Para corroborar esta afirmação, Escarrer recordou os números do tráfego aéreo internacional, as reservas “disparadas” após o Estado de Alarme em Espanha (que já ultrapassam 50% das registadas na mesma altura em 2019), e a boa evolução de outros mercados como como alemão ou francês; De forma especial, ele destacou a inflexão na tendência de que os cancelamentos se manifestaram durante a pandemia, gerando crescimentos negativos nas reservas.

A exposição da Meliá ao segmento de férias, e sua diversificação geográfica, mais uma vez atuaram como escudo protetor, já que destinos como China, México ou República Dominicana há muito recuperaram o nível de reservas anteriores ao Covid, e as férias certamente serão o segmento que está sendo recuperado antes. Por tudo isso, Gabriel Escarrer anunciou que, caso a atividade continue se recuperando, a Companhia deixará de consumir caixa a partir de julho, passando a gerar caixa líquido.

Um exercício de responsabilidade
O dirigente da Meliá Hotels International tem sido também, nos últimos anos, a Exceltur Tourist Alliance, e não quis deixar de fazer, nesta importante intervenção, um apelo às instituições nacionais e europeias e à colaboração público-privada, para o papel fundamental que ambos terão na recuperação do setor de turismo após a pandemia.

Depois de relembrar as diretrizes apontadas pelo Secretário-Geral das Nações Unidas, Antonio Guterres, para orientar essa recuperação sustentável e competitiva do setor turístico, coincidindo com as propostas que as empresas vêm exigindo da Exceltur, Escarrer lamentou que, conforme destacado pela empresa própria Autoridade Fiscal Independente, a ajuda às empresas em Espanha tem sido, em geral, uma das mais restritivas e tardias da Europa, e voltou a solicitar às autoridades espanholas um Plano de Resgate Empresarial para o turismo a curto prazo, e um plano de investimento em competitividade e sustentabilidade a médio e longo prazo, em que os Fundos da Próxima Geração da União Europeia devem desempenhar um papel fundamental.  
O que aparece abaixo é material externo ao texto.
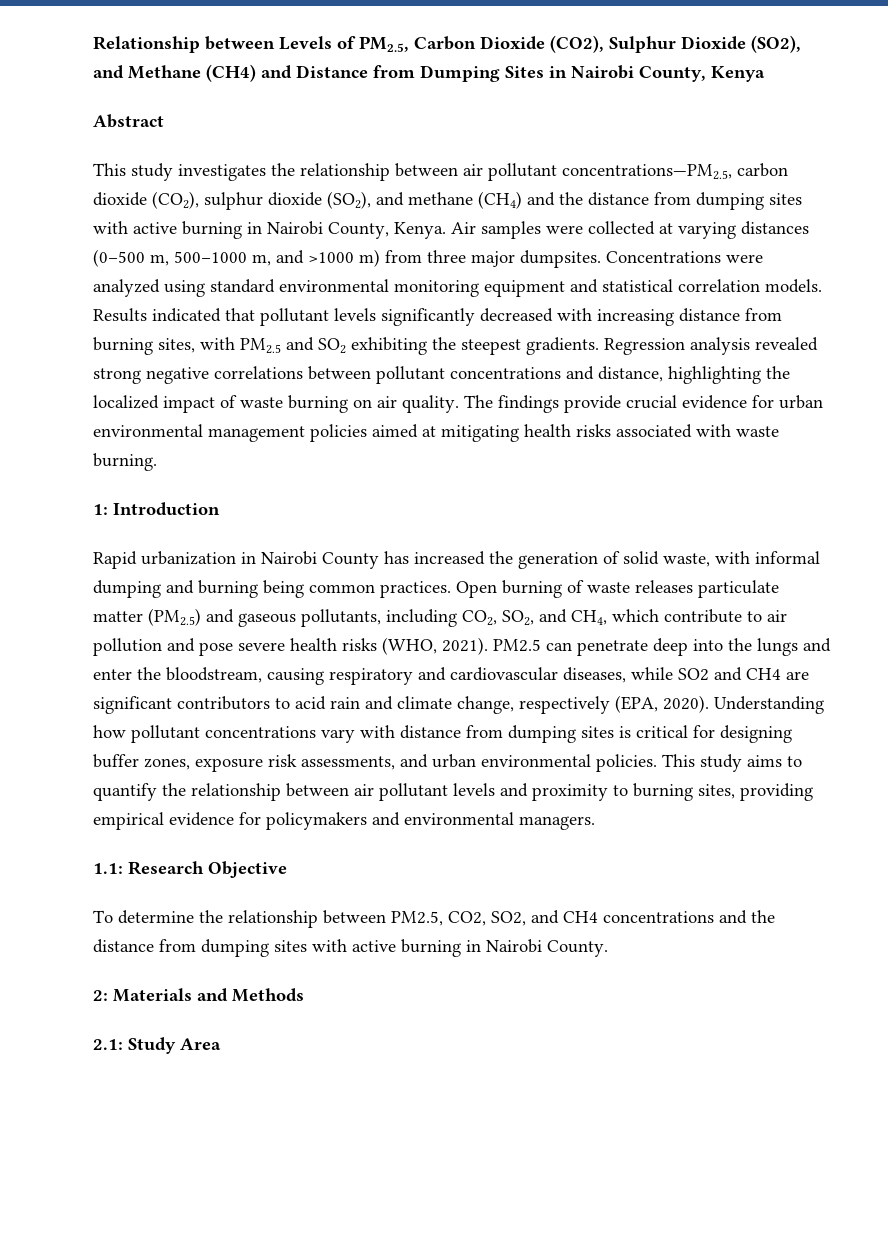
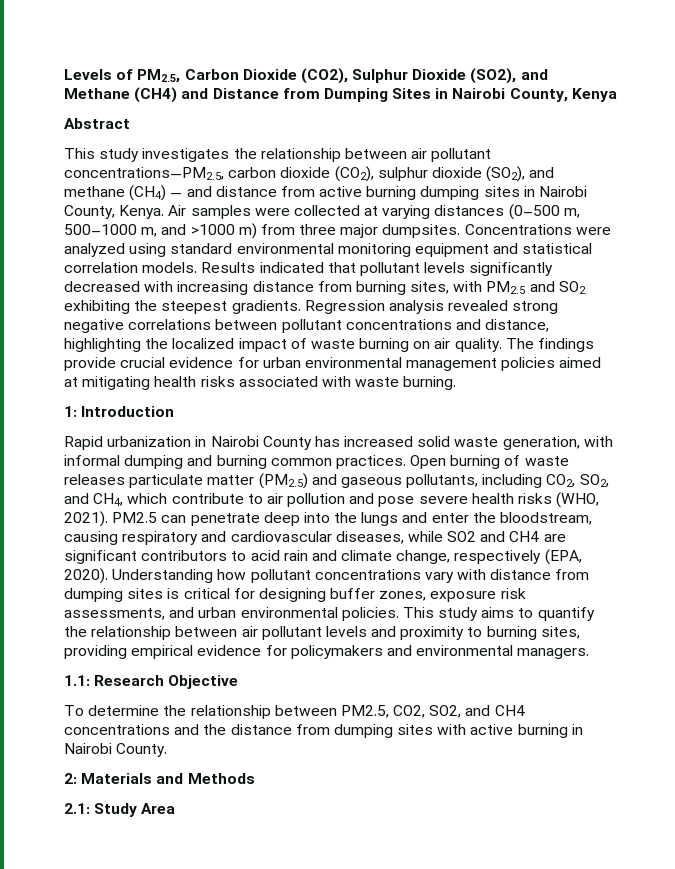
- Relationship between Levels of PM2.5, Carbon Dioxide (CO2), Sulphur Dioxide (SO2), and Methane (CH4) and Distance from Dumping Sites in Nairobi County, Kenya
+ Levels of PM2.5, Carbon Dioxide (CO2), Sulphur Dioxide (SO2), and Methane (CH4) and Distance from Dumping Sites in Nairobi County, Kenya
- This study investigates the relationship between air pollutant concentrations—PM2.5, carbon dioxide (CO2), sulphur dioxide (SO2), and methane (CH4) and the distance from dumping sites with active burning in Nairobi County, Kenya.
+ This study investigates the relationship between air pollutant concentrations—PM2.5, carbon dioxide (CO2), sulphur dioxide (SO2), and methane (CH4) — and distance from active burning dumping sites in Nairobi County, Kenya.
- Rapid urbanization in Nairobi County has increased the generation of solid waste, with informal dumping and burning being common practices.
+ Rapid urbanization in Nairobi County has increased solid waste generation, with informal dumping and burning common practices.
Escarrer insistiu que, como dirigentes do setor, a Meliá exerceu a sua responsabilidade e esteve envolvida desde o primeiro dia, não só na gestão das contingências internas, mas também no apoio à sociedade e na promoção da defesa do setor perante as Administrações.

Por fim, o CEO da Meliá lembrou aos acionistas que, se um ano antes previsse que 2020 não seria um ano para pensar em benefícios, mas para demonstrar resiliência, preservar o valor da Companhia ao máximo e “ganhar impulso”, 2021 será o ano da mudança de tendência e o início da recuperação.